From Progarchives.com, the ultimate progressive rock music website

saalfeld
4 stars I'm a bit biased here, because this is the first record I ever bought, on vinyl in 1982 with a different cover, so it seems fitting, that this is also the first record I review on this site. At that time On the Loose was a great hit in Germany and in other parts of the world and I just liked it, when hearing it on the radio, not caring whether it was progressive or not. I was reading a lot of science fiction at that time and Saga seemed to be the perfect soundtrack for Orson Scott Card and Philip K. Dick. Saga was a very promising band, then, combining progressive elements, amazing musical skills and Science Fiction with a mass appeal and Stadium Rock attitude. They would release one other album in that vein "Heads or tales" and lose it afterwards until "Trust" was released, showing a late return to form.

At their best, Saga sounded like a band from outer space, there were no other bands I know of, which sounded even remotely like that. You have many layered keyboards, which build the basis of the sound, a solid rhythm section (I actually liked Steve Negus' drumming), an aggressive, razor sharp guitar, fast solos, which were never self indulgent or overdone (except maybe on Tired World on the self titled debut, but there is always an exception to the rule) and the voice of Michael Sadler, which might not be for everyone, but certainly added a certain uniqueness to the sound. Like in a good science fiction story, they would combine strange and original ideas with a well crafted story, which means a nice melody and usually a conventionally structured song. Do not expect "Gates of delirium" or "Supper's ready". We are dealing with crowd pleaser material here, but still a little different. This is mainstream, but not Journey, Foreigner or Survivor. It is Blade Runner mainstream, not Rocky.

However, with World's apart Saga left the world they created with their first three records. It is no coincidence, that, no matter what version of the album you possess, the strange mechanoid insects do not appear on the cover. Saga was turning towards more earthbound themes in their lyrics and somehow the atmosphere here is not as consistent as it was an "Silent Knight" or the self titled debut. Here we have some songs which might be written off as filler material. "Conversations" is a nice instrumental, expertly executed, but somehow I did and do not care that much about it. Songs like On the loose, Time's up, Wind him up and the worthy closure to the somehow obscure Chapter Concept "No stranger" were songs that spoke to me immediately on an emotional level, while it was also evident, why "Amnesia", "Framed" and "the interview" were not single material, although Ian Crichton's guitar saved them (at least Framed and Amnesia) from oblivion.

So is it a good album?
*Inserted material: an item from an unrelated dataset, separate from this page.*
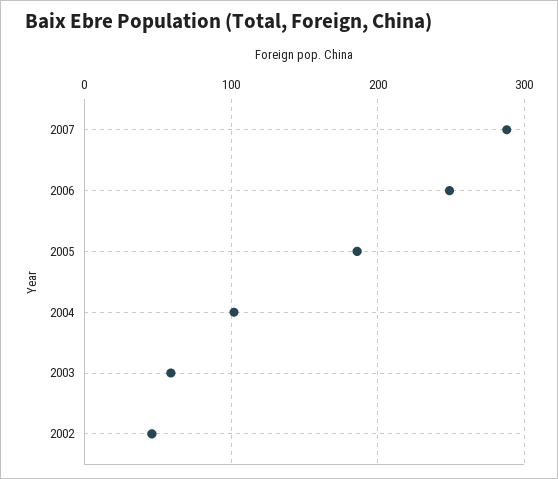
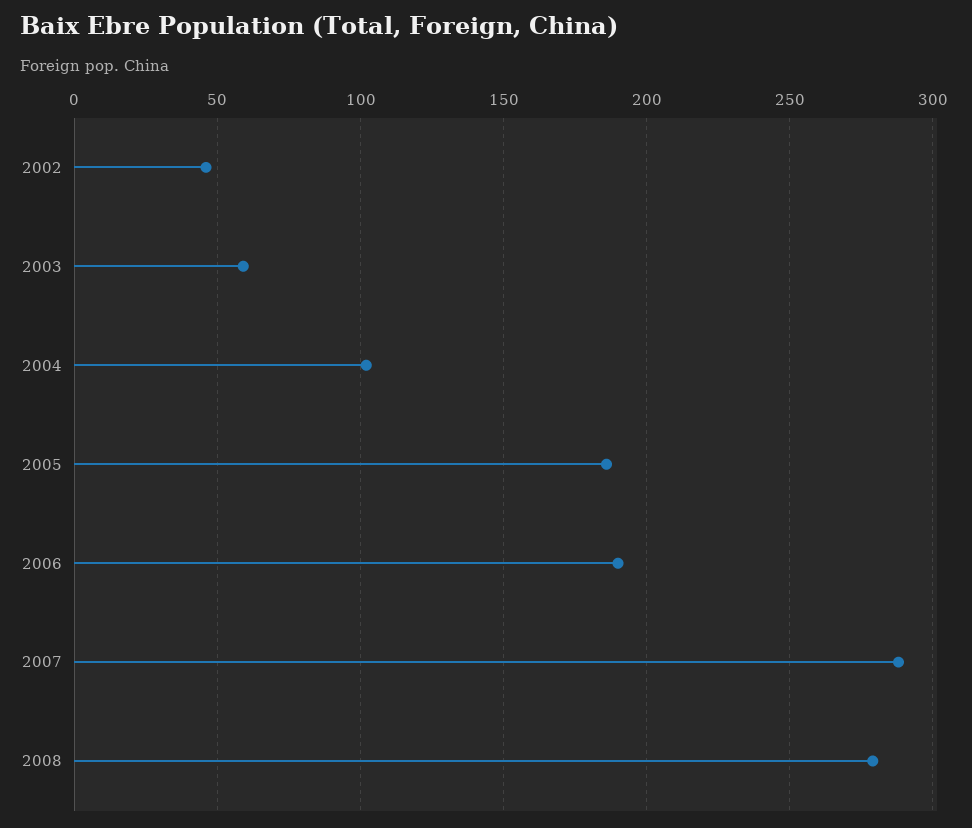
2006: 250 -> 190
2008: none -> 280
I would think so. Occasionally I still listen to it. I know what I get and it ages very well. There are still not many bands around, that sound like Saga at the height of their creativity. Mind's Eye, maybe.

Is it progressive? Well, define "progressive". It's not early Genesis, it's not early Yes, it's not King Crimson. But if progressive means something new, influenced by the dinosaurs of prog, it most certainly is, though maybe the influence is rather to be found in the Krautrock corner than classic prog.

Recommended, still, for anyone who likes intelligent Rock Music. Not essential, but in my opinion still much better than the better rated "Full Circle". Actually three stars, but I give it a four, just to raise the average.